PCA. See principal component analysis.

Pillai's trace. Pillai's trace is a test statistic for the hypothesis test H_0: mu_1 = mu_2 = ... = mu_k based on the eigenvalues lambda_1, ..., lambda_s of E^{-1}H. It is defined as

V^{(s)} = trace[(E + H)^{-1}H] = sum_{i=1}^s lambda_i/(1 + lambda_i)

where H is the between matrix and E is the within matrix. See between matrix.

posterior probabilities. After discriminant analysis, the posterior probabilities are the probabilities of a given observation being assigned to each of the groups based on the prior probabilities, the training data, and the particular discriminant model. Contrast to prior probabilities.

principal component analysis. Principal component analysis (PCA) is a statistical technique used for data reduction. The leading eigenvectors from the eigen decomposition of the correlation or the covariance matrix of the variables describe a series of uncorrelated linear combinations of the variables that contain most of the variance. In addition to data reduction, the eigenvectors from a PCA are often inspected to learn more about the underlying structure of the data.

principal factor method. The principal factor method is a method for factor analysis in which the factor loadings, sometimes called factor patterns, are computed using the squared multiple correlations as estimates of the communality. Also see factor analysis and communality.

prior probabilities Prior probabilities in discriminant analysis are the probabilities of an observation belonging to a group before the discriminant analysis is performed. Prior probabilities are often based on the prevalence of the groups in the population as a whole. Contrast to posterior probabilities.

Procrustes rotation.
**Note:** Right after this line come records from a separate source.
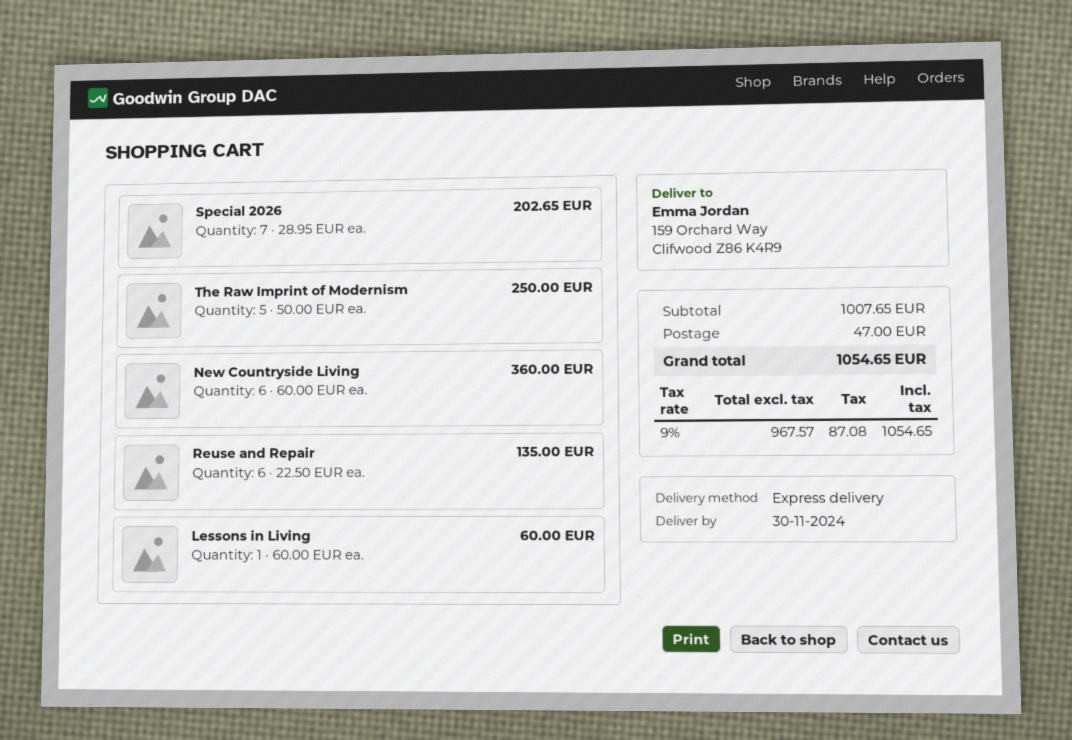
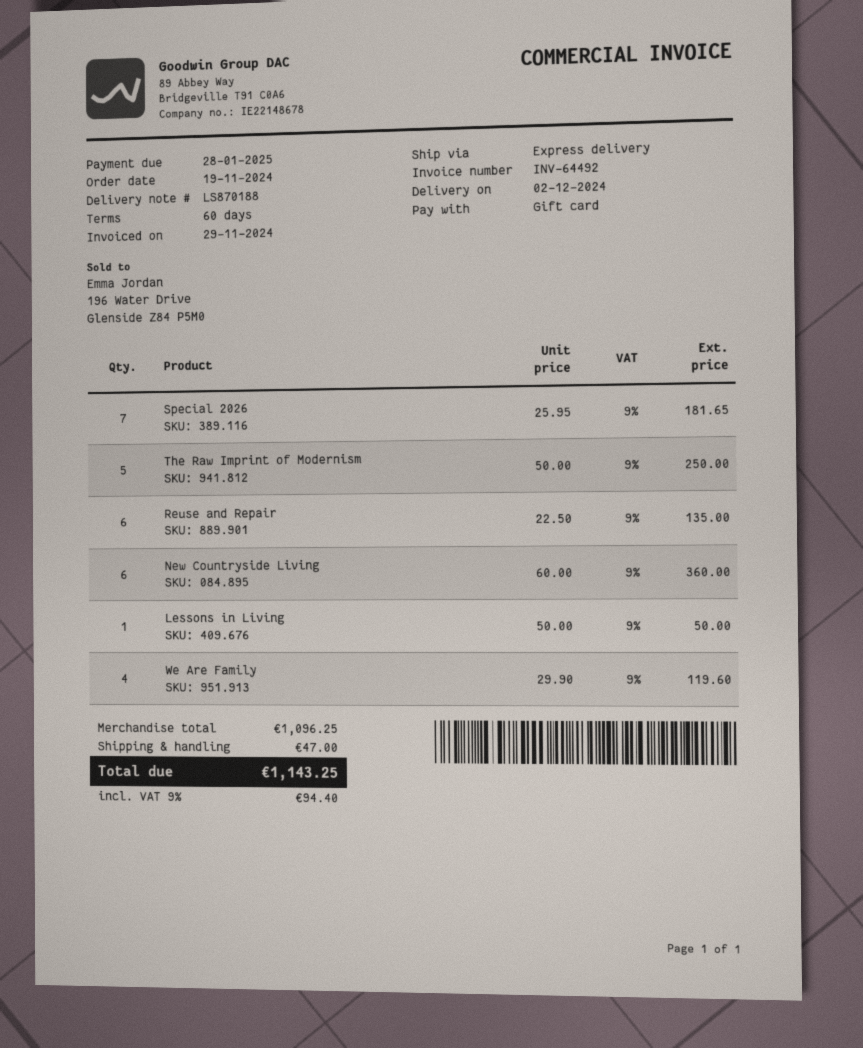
delivery date: 2024-11-30 -> 2024-12-02
Special 2026: 7 x 28.95 = 202.65 -> 7 x 25.95 = 181.65
Lessons in Living: 1 x 60.00 = 60.00 -> 1 x 50.00 = 50.00
We Are Family: none -> 4 x 29.90 = 119.60
subtotal: 1007.65 -> 1096.25
tax: 9% = 87.08 -> 9% = 94.40
total: 1054.65 -> 1143.25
A Procrustes rotation is an orthogonal or oblique transformation, that is, a restricted Procrustes transformation without translation or dilation (uniform scaling).

Procrustes transformation. The goal of Procrustes transformation is to transform the source matrix X to be as close as possible to the target Y. The permitted transformations are any combination of dilation (uniform scaling), rotation and reflection (that is, orthogonal or oblique transformations), and translation. Closeness is measured by residual sum of squares. In some cases, unrestricted Procrustes transformation is desired; this allows the data to be transformed not just by orthogonal or oblique rotations, but by all conformable regular matrices A. Unrestricted Procrustes transformation is equivalent to a multivariate regression.

The name comes from Procrustes of Greek mythology; Procrustes invited guests to try his iron bed. If the guest was too tall for the bed, Procrustes would amputate the guest's feet, and if the guest was too short, he would stretch the guest out on a rack.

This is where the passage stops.